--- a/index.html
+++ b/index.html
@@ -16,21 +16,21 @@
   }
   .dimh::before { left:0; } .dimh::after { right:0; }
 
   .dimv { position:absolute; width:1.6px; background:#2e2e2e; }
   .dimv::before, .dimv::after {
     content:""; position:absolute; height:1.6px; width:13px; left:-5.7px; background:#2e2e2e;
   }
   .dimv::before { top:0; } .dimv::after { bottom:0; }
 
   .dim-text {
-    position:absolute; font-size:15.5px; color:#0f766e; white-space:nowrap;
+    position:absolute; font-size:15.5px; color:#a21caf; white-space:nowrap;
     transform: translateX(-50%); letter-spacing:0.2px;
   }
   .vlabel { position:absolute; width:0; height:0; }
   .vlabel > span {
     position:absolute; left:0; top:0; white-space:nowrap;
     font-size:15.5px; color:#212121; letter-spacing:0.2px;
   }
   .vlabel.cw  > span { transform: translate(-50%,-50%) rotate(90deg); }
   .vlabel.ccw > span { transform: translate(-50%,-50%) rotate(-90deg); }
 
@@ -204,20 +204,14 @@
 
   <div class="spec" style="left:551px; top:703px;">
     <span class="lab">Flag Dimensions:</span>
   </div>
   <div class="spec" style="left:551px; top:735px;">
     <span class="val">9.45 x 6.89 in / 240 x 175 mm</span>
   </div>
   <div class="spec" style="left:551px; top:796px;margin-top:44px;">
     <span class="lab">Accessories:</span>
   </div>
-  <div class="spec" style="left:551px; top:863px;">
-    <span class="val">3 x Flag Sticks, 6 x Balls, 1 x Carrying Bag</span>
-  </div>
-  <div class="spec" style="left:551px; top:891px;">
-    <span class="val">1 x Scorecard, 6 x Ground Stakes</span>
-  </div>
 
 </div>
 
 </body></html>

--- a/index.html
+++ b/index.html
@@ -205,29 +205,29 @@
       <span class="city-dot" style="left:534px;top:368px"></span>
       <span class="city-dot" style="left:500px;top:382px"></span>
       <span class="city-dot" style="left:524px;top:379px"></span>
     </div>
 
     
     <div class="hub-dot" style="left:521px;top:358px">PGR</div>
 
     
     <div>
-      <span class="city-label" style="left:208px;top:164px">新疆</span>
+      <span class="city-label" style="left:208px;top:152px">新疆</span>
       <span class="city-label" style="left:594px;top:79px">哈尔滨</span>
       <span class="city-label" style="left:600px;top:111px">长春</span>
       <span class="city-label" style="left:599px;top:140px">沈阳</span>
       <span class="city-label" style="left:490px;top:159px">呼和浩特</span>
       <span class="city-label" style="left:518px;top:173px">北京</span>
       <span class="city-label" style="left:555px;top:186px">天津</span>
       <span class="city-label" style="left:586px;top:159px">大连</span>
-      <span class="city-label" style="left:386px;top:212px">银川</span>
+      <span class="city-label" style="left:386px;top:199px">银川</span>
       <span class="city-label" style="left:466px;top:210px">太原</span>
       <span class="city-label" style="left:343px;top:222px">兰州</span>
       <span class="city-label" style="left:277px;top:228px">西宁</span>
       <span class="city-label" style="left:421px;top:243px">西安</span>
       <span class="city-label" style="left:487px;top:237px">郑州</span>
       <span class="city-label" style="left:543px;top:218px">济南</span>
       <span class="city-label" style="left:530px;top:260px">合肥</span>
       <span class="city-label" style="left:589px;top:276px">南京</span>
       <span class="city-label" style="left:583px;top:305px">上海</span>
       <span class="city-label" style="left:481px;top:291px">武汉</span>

· · ·

Search the data above for the string "white". Report every line where it is found.

-    position:absolute; font-size:15.5px; color:#0f766e; white-space:nowrap;
+    position:absolute; font-size:15.5px; color:#a21caf; white-space:nowrap;
     position:absolute; left:0; top:0; white-space:nowrap;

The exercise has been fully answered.